Registrant’s telephone number, including area code: (419) 535-4500


 

     This Current Report on Form 8-K and the attached exhibits are being furnished by Dana Corporation (Dana) pursuant to (i) Item 9 of Form 8-K in satisfaction of the public disclosure requirements of Regulation FD and (ii) Item 12 of Form 8-K, insofar as they disclose historical information regarding Dana’s results of operations and financial condition for the fiscal quarter and six-month period ended June 30, 2004.

Item 7. Exhibits.

(c)    Exhibits

     
99.1
  Slide Presentation for July 21, 2004 Conference Call (furnished but not filed pursuant to Item 9)
99.2
  Press Release of Dana Corporation (furnished but not filed pursuant to Item 12)

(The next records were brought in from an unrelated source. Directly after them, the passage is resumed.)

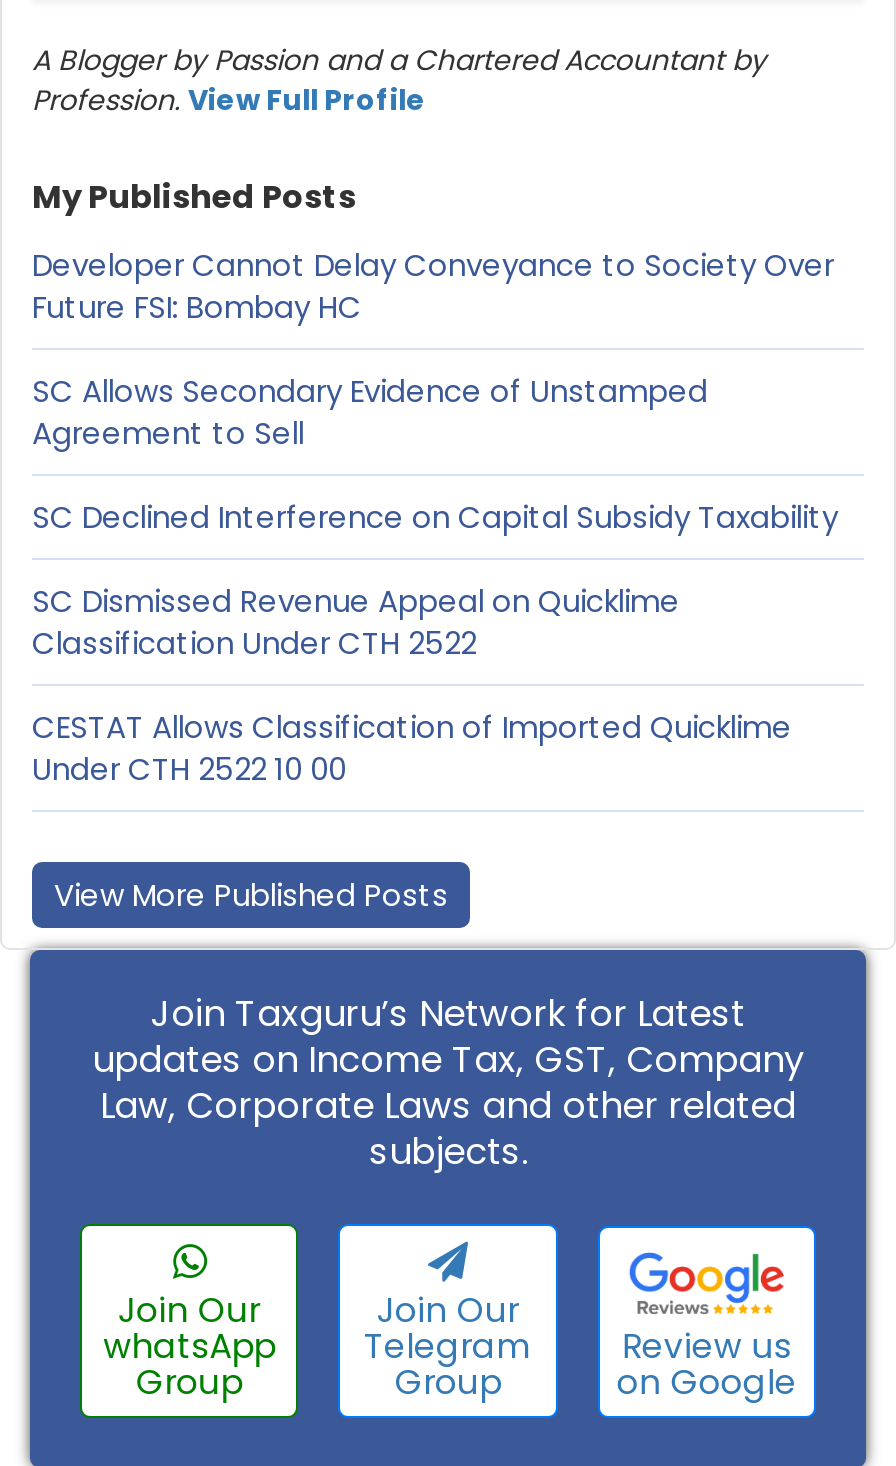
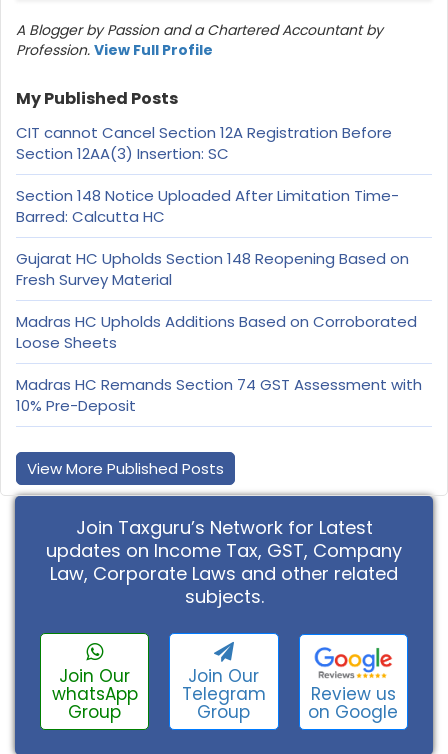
- Developer Cannot Delay Conveyance to Society Over
- Future FSI: Bombay HC
+ CIT cannot Cancel Section 12A Registration Before
+ Section 12AA(3) Insertion: SC

- SC Allows Secondary Evidence of Unstamped
- Agreement to Sell
+ Section 148 Notice Uploaded After Limitation Time-
+ Barred: Calcutta HC

- SC Declined Interference on Capital Subsidy Taxability
+ Gujarat HC Upholds Section 148 Reopening Based on
+ Fresh Survey Material

- SC Dismissed Revenue Appeal on Quicklime
- Classification Under CTH 2522
+ Madras HC Upholds Additions Based on Corroborated
+ Loose Sheets

- CESTAT Allows Classification of Imported Quicklime
- Under CTH 2522 10 00
+ Madras HC Remands Section 74 GST Assessment with
+ 10% Pre-Deposit
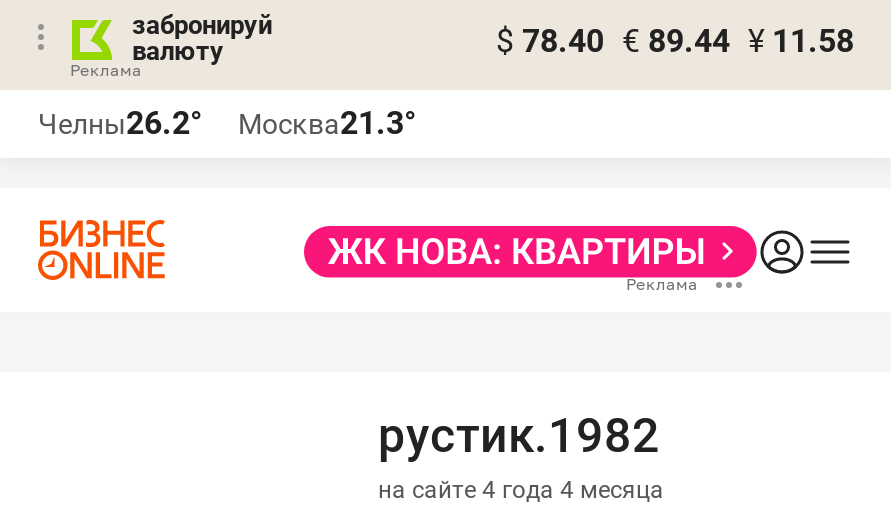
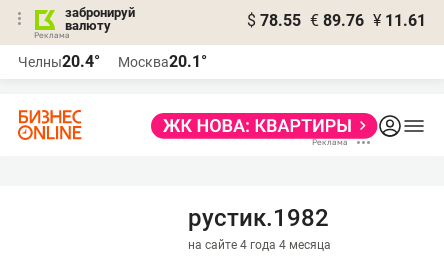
- $ 78.40 € 89.44 ¥ 11.58
+ $ 78.55 € 89.76 ¥ 11.61

- Челны26.2°
+ Челны20.4°

- Москва21.3°
+ Москва20.1°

Item 9. Regulation FD Disclosure.

     During a conference call scheduled to be held at 11:00 a.m. EDT on July 21, 2004, Dana’s Chairman and Chief Executive Officer Michael J. Burns and Chief Financial Officer Robert C. Richter intend to present the slide presentation that is furnished as Exhibit 99.1 to this Current Report.

     Certain slides in this presentation include financial measures which are not presented in accordance with U.S. Generally Accepted Accounting Principles (GAAP). These include slide 4, which presents earnings per share excluding unusual items, and slides 14, 15, 16 and 17, which include Dana Credit Corporation (DCC) on an equity basis, rather than on the consolidated basis required by GAAP. The presentation also includes, in Slides 25 and 26, a quantitative reconciliation of certain of the differences between the non-GAAP financial measures disclosed and the most directly comparable financial measures calculated and presented in accordance with GAAP. Item 12 below and Dana’s earnings release in the attached Exhibit 99.2 also contain information about the reconciliation of these non-GAAP financial measures to comparable GAAP financial measures and an explanation of why management believes the non-GAAP financial measures provide useful information to investors.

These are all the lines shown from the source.